Start of Records shown
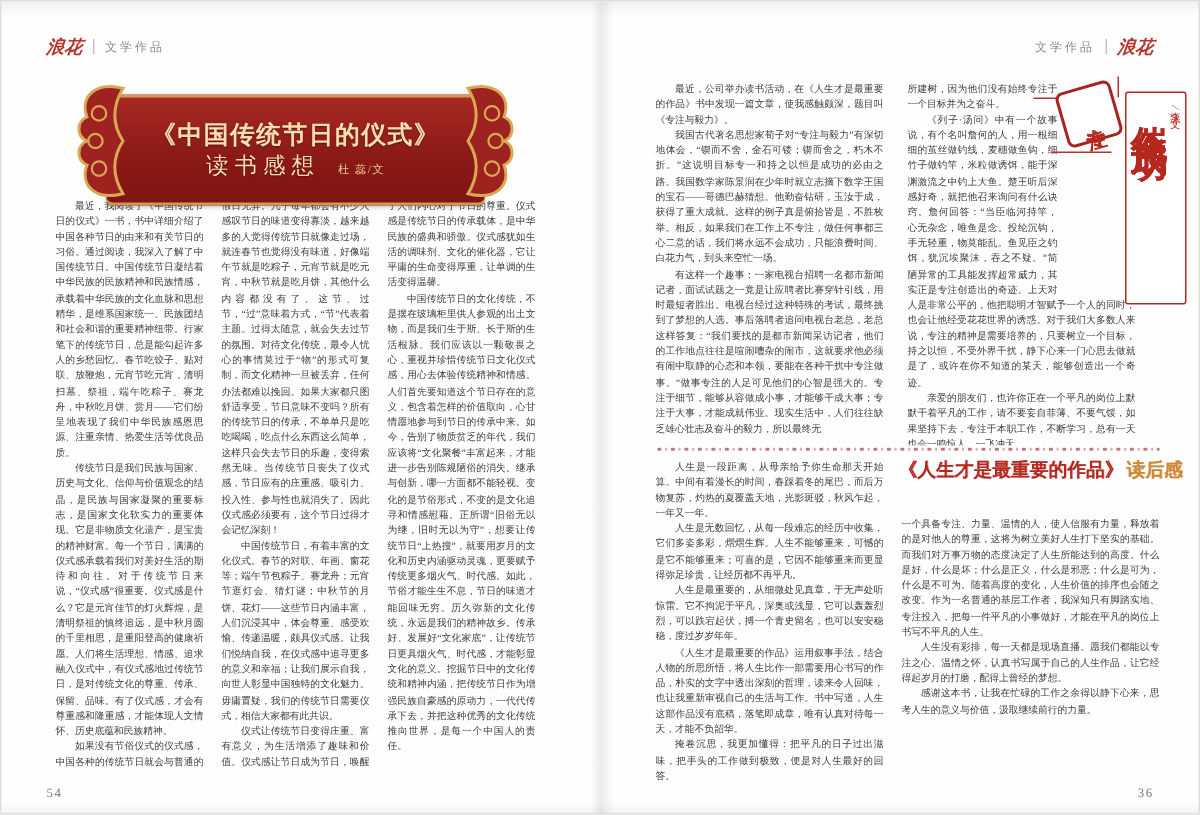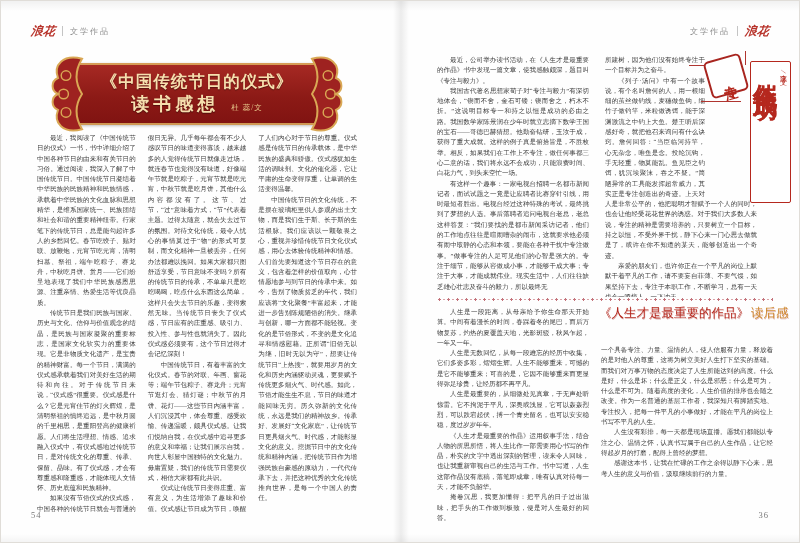--- a/index.html
+++ b/index.html
@@ -11,27 +11,27 @@
   .page-edge-bottom{position:absolute;left:0;bottom:0;width:800px;height:8px;background:linear-gradient(0deg,rgba(0,0,0,0.04),rgba(0,0,0,0));}
 
   
   .hdr{position:absolute;top:24px;font-size:8px;color:#8a8a8a;letter-spacing:2px;display:flex;align-items:center;gap:7px;}
   .hdr-left{left:30px;}
   .hdr-right{right:30px;}
   .logo{font-style:italic;font-weight:bold;font-size:12px;color:#b8342c;letter-spacing:0;transform:skewX(-6deg);line-height:1;}
   .hdr .bar{width:1px;height:10px;background:#c4c4c4;}
 
   
-  .banner{position:absolute;left:70px;top:62px;width:252px;height:62px;border-radius:4px;
+  .banner{position:absolute;left:70px;top:62px;width:252px;height:74px;border-radius:4px;
           background:linear-gradient(180deg,#a82a24 0%,#8c1a16 55%,#801311 100%);
           box-shadow:inset 0 2px 0 rgba(222,176,95,.85), inset 0 -2px 0 rgba(222,176,95,.85), 0 1px 3px rgba(0,0,0,.25);
           display:flex;flex-direction:column;justify-content:center;align-items:center;z-index:3;}
   .banner .t1{font-size:16.5px;font-weight:bold;color:#f6dfae;letter-spacing:1px;text-shadow:0 1px 1px rgba(0,0,0,.4);line-height:1.25;}
   .banner .t2row{display:flex;align-items:baseline;gap:12px;}
-  .banner .t2{font-size:18px;font-weight:bold;color:#f6dfae;letter-spacing:4px;text-shadow:0 1px 1px rgba(0,0,0,.4);}
+  .banner .t2{font-size:15px;font-weight:normal;color:#f6dfae;letter-spacing:4px;text-shadow:0 1px 1px rgba(0,0,0,.4);}
   .banner .by{font-size:7.5px;color:#e8c98c;letter-spacing:1px;text-align:right;}
   .orn{position:absolute;top:-9px;width:46px;height:80px;z-index:4;}
   .orn.left{left:-24px;}
   .orn.right{right:-24px;transform:scaleX(-1);}
 
   
   .bodytext{font-size:6.5px;line-height:10.3px;color:#3b3b3b;text-align:justify;word-break:break-all;overflow:hidden;}
   .bodytext p{margin:0;text-indent:2em;}
   .bodytext p.noindent{text-indent:0;}
 
@@ -59,28 +59,28 @@
   .chg-by{writing-mode:vertical-rl;font-size:7px;color:#b5281e;letter-spacing:1px;align-self:flex-start;margin-top:4px;}
 
   
   .sep{position:absolute;left:436px;top:295px;width:336px;height:7px;
        background:
          radial-gradient(circle 1.3px at 2.5px 3.5px,#c4737b 95%,rgba(0,0,0,0)) 0 0/9px 7px repeat-x,
          radial-gradient(circle .8px at 7px 3.5px,#dba3a8 95%,rgba(0,0,0,0)) 0 0/9px 7px repeat-x;}
 
   
   .r2head{position:absolute;left:598px;top:305px;width:176px;text-align:center;}
-  .r2title{font-size:12.5px;font-weight:normal;color:#b5281e;letter-spacing:0px;line-height:1.2;
+  .r2title{font-size:12.5px;font-weight:bold;color:#b5281e;letter-spacing:0px;line-height:1.2;
            text-shadow:.5px .5px 0 rgba(160,30,20,.35);white-space:nowrap;}
   .r2title .suffix{color:#cf8a2e;margin-left:2px;}
   .r2by{font-size:7.5px;color:#444;letter-spacing:3px;margin-top:5px;}
   .r2c1{position:absolute;left:436px;top:306px;width:152px;height:218px;}
   .r2c2{position:absolute;left:600px;top:344px;width:172px;height:180px;}
 
-  .pagenum{position:absolute;bottom:22px;font-size:8.5px;color:#777;letter-spacing:1px;}
+  .pagenum{position:absolute;bottom:9px;font-size:8.5px;color:#777;letter-spacing:1px;}
   .pn-left{left:30px;}
   .pn-right{right:30px;}
 </style>
 </head>
 <body>
 
 <div class="spread">
   <div class="page-edge-top"></div>
   <div class="page-edge-bottom"></div>
   <div class="fold"></div>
End of Records shown
> [Directions for this task]: Please repeat the data above exactly as it appears, pictures excluded.

> [Result]:
--- a/index.html
+++ b/index.html
@@ -11,27 +11,27 @@
   .page-edge-bottom{position:absolute;left:0;bottom:0;width:800px;height:8px;background:linear-gradient(0deg,rgba(0,0,0,0.04),rgba(0,0,0,0));}
 
   
   .hdr{position:absolute;top:24px;font-size:8px;color:#8a8a8a;letter-spacing:2px;display:flex;align-items:center;gap:7px;}
   .hdr-left{left:30px;}
   .hdr-right{right:30px;}
   .logo{font-style:italic;font-weight:bold;font-size:12px;color:#b8342c;letter-spacing:0;transform:skewX(-6deg);line-height:1;}
   .hdr .bar{width:1px;height:10px;background:#c4c4c4;}
 
   
-  .banner{position:absolute;left:70px;top:62px;width:252px;height:62px;border-radius:4px;
+  .banner{position:absolute;left:70px;top:62px;width:252px;height:74px;border-radius:4px;
           background:linear-gradient(180deg,#a82a24 0%,#8c1a16 55%,#801311 100%);
           box-shadow:inset 0 2px 0 rgba(222,176,95,.85), inset 0 -2px 0 rgba(222,176,95,.85), 0 1px 3px rgba(0,0,0,.25);
           display:flex;flex-direction:column;justify-content:center;align-items:center;z-index:3;}
   .banner .t1{font-size:16.5px;font-weight:bold;color:#f6dfae;letter-spacing:1px;text-shadow:0 1px 1px rgba(0,0,0,.4);line-height:1.25;}
   .banner .t2row{display:flex;align-items:baseline;gap:12px;}
-  .banner .t2{font-size:18px;font-weight:bold;color:#f6dfae;letter-spacing:4px;text-shadow:0 1px 1px rgba(0,0,0,.4);}
+  .banner .t2{font-size:15px;font-weight:normal;color:#f6dfae;letter-spacing:4px;text-shadow:0 1px 1px rgba(0,0,0,.4);}
   .banner .by{font-size:7.5px;color:#e8c98c;letter-spacing:1px;text-align:right;}
   .orn{position:absolute;top:-9px;width:46px;height:80px;z-index:4;}
   .orn.left{left:-24px;}
   .orn.right{right:-24px;transform:scaleX(-1);}
 
   
   .bodytext{font-size:6.5px;line-height:10.3px;color:#3b3b3b;text-align:justify;word-break:break-all;overflow:hidden;}
   .bodytext p{margin:0;text-indent:2em;}
   .bodytext p.noindent{text-indent:0;}
 
@@ -59,28 +59,28 @@
   .chg-by{writing-mode:vertical-rl;font-size:7px;color:#b5281e;letter-spacing:1px;align-self:flex-start;margin-top:4px;}
 
   
   .sep{position:absolute;left:436px;top:295px;width:336px;height:7px;
        background:
          radial-gradient(circle 1.3px at 2.5px 3.5px,#c4737b 95%,rgba(0,0,0,0)) 0 0/9px 7px repeat-x,
          radial-gradient(circle .8px at 7px 3.5px,#dba3a8 95%,rgba(0,0,0,0)) 0 0/9px 7px repeat-x;}
 
   
   .r2head{position:absolute;left:598px;top:305px;width:176px;text-align:center;}
-  .r2title{font-size:12.5px;font-weight:normal;color:#b5281e;letter-spacing:0px;line-height:1.2;
+  .r2title{font-size:12.5px;font-weight:bold;color:#b5281e;letter-spacing:0px;line-height:1.2;
            text-shadow:.5px .5px 0 rgba(160,30,20,.35);white-space:nowrap;}
   .r2title .suffix{color:#cf8a2e;margin-left:2px;}
   .r2by{font-size:7.5px;color:#444;letter-spacing:3px;margin-top:5px;}
   .r2c1{position:absolute;left:436px;top:306px;width:152px;height:218px;}
   .r2c2{position:absolute;left:600px;top:344px;width:172px;height:180px;}
 
-  .pagenum{position:absolute;bottom:22px;font-size:8.5px;color:#777;letter-spacing:1px;}
+  .pagenum{position:absolute;bottom:9px;font-size:8.5px;color:#777;letter-spacing:1px;}
   .pn-left{left:30px;}
   .pn-right{right:30px;}
 </style>
 </head>
 <body>
 
 <div class="spread">
   <div class="page-edge-top"></div>
   <div class="page-edge-bottom"></div>
   <div class="fold"></div>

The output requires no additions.